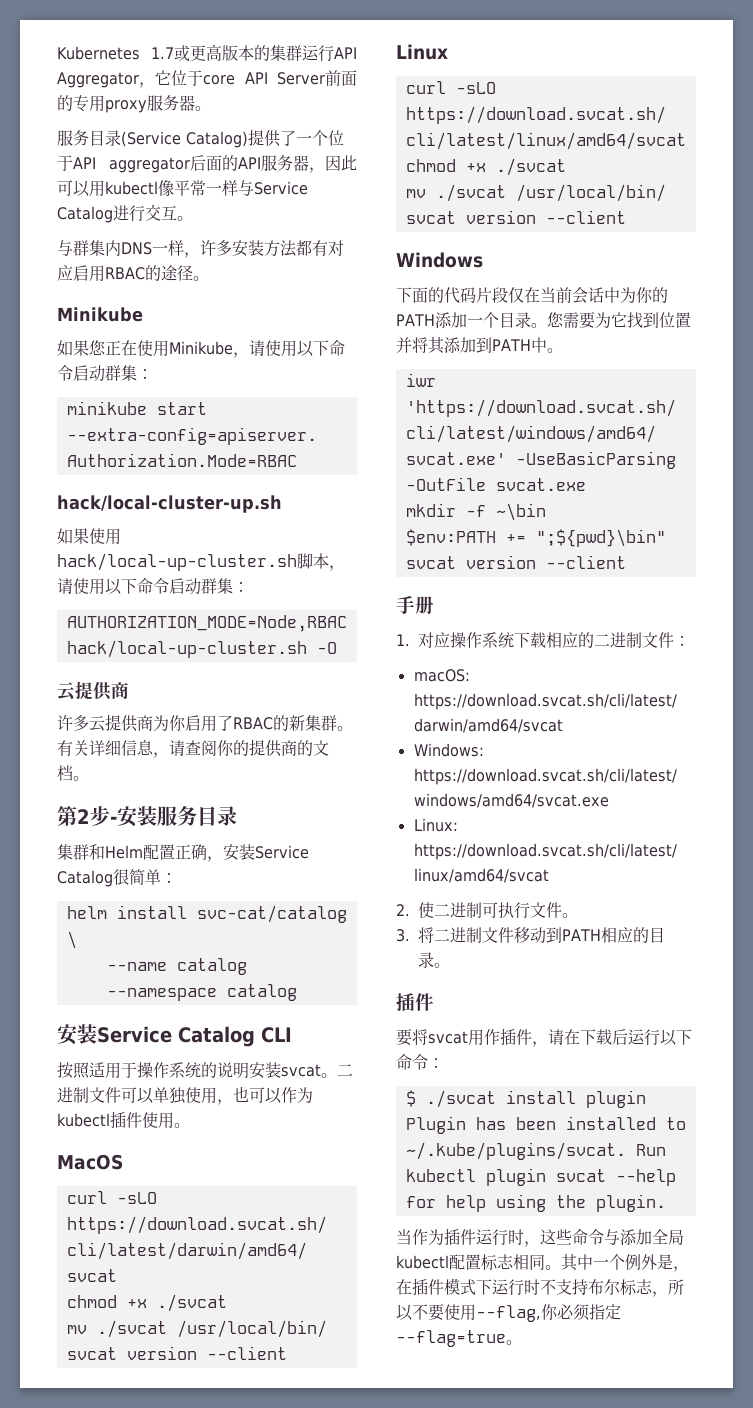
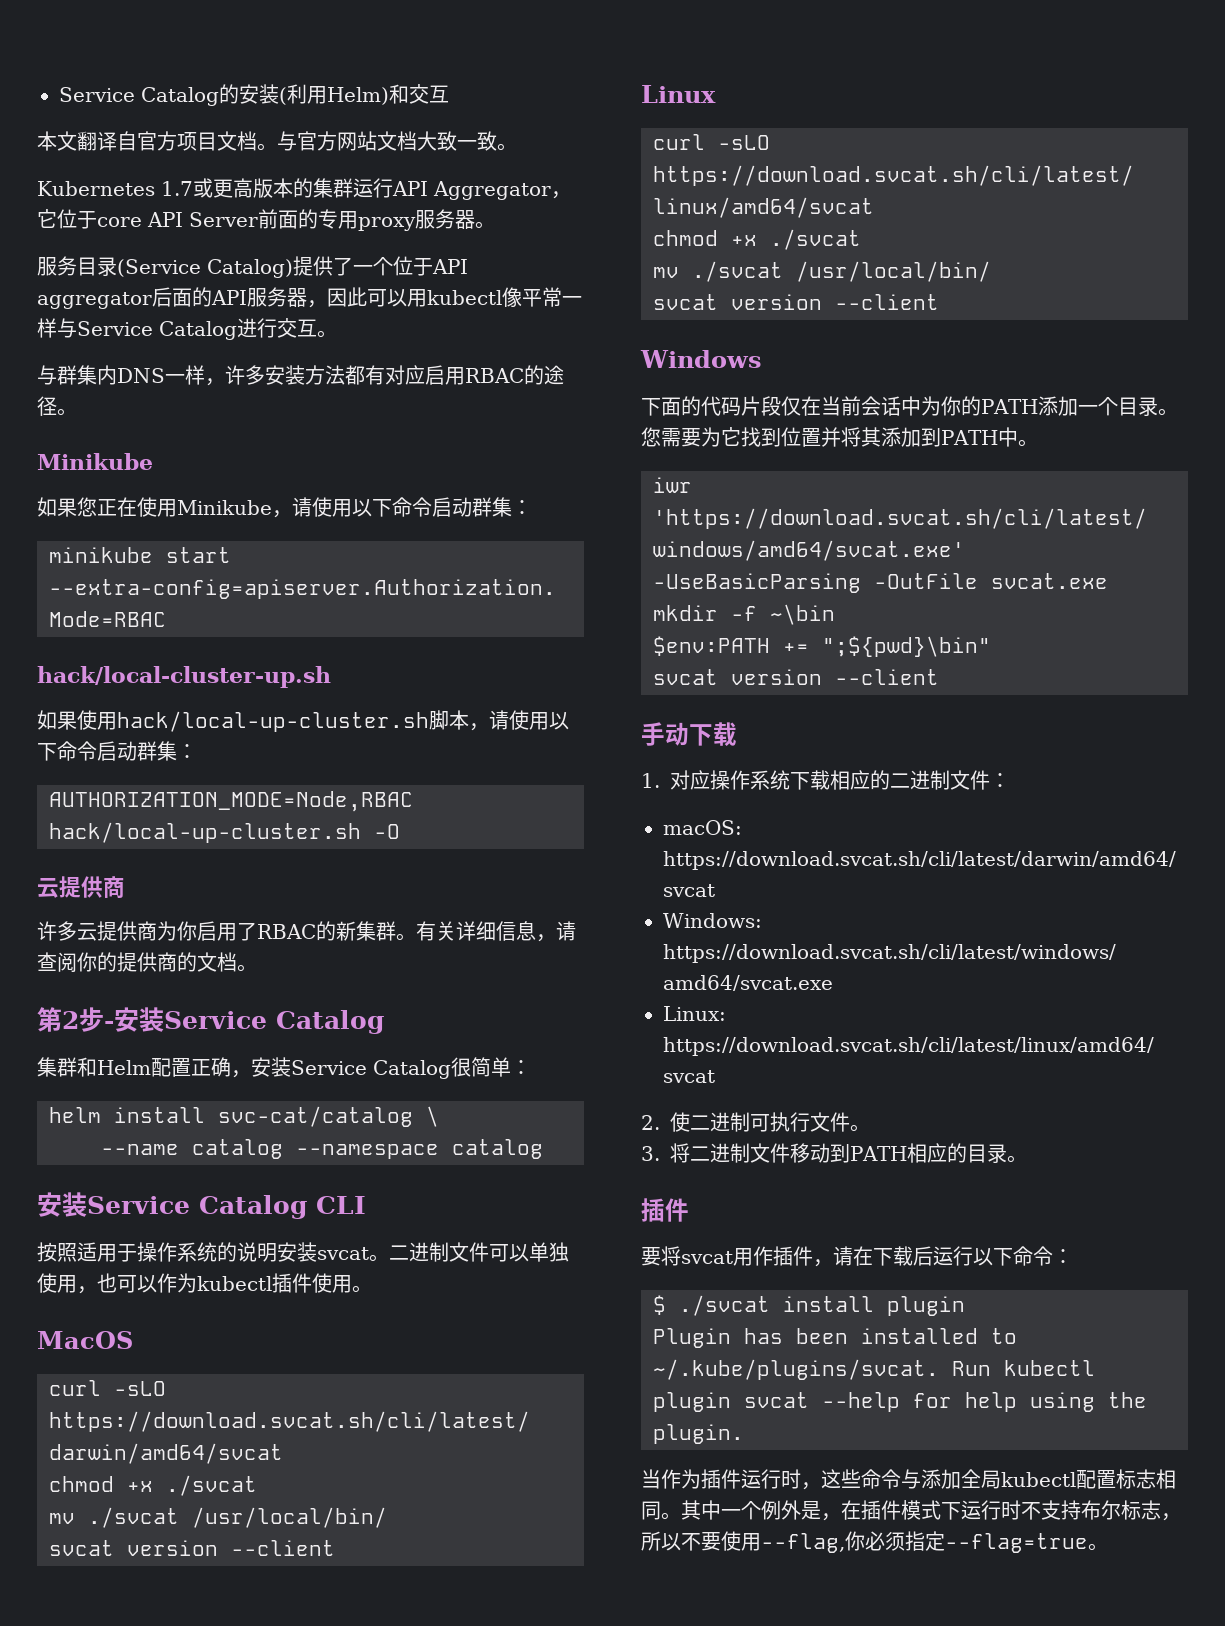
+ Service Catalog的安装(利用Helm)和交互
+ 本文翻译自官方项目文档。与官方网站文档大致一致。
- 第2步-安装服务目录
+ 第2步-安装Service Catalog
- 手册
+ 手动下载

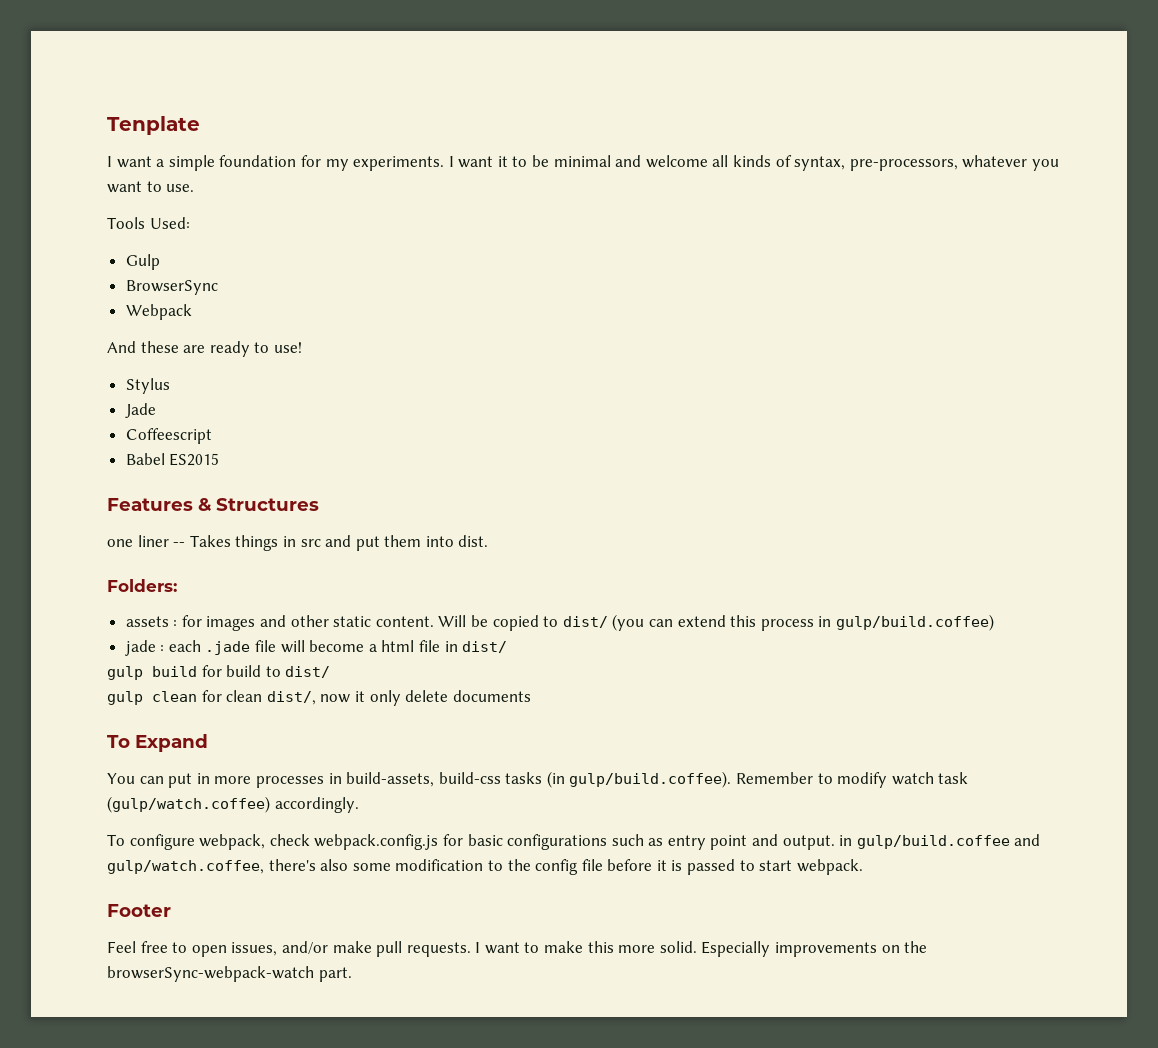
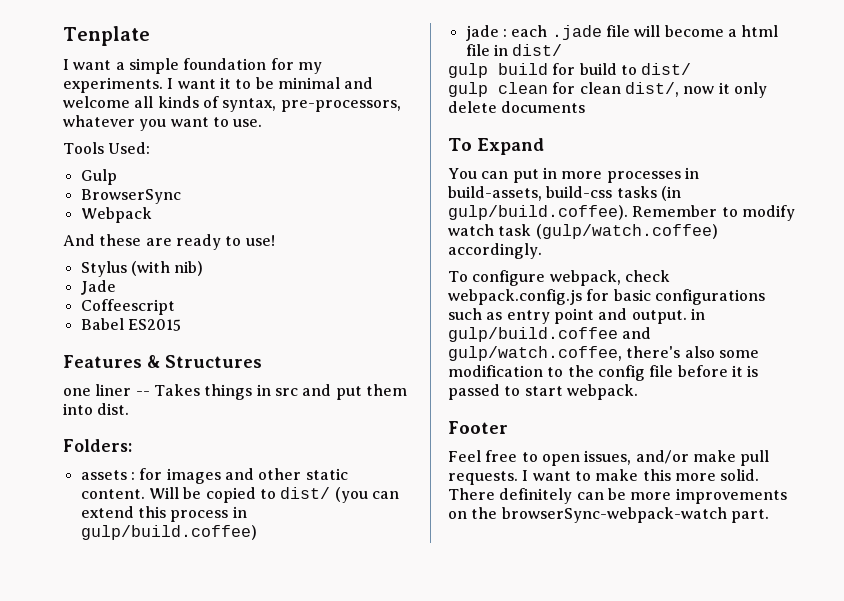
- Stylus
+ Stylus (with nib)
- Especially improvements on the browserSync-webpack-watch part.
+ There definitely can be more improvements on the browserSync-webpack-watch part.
==*==
* [YOUR INSTRUCTIONS]:
What you return should be the whole listing, word for word, without its pictures.

* [TASK RESULT]:
+ Service Catalog的安装(利用Helm)和交互
+ 本文翻译自官方项目文档。与官方网站文档大致一致。
- 第2步-安装服务目录
+ 第2步-安装Service Catalog
- 手册
+ 手动下载

- Stylus
+ Stylus (with nib)
- Especially improvements on the browserSync-webpack-watch part.
+ There definitely can be more improvements on the browserSync-webpack-watch part.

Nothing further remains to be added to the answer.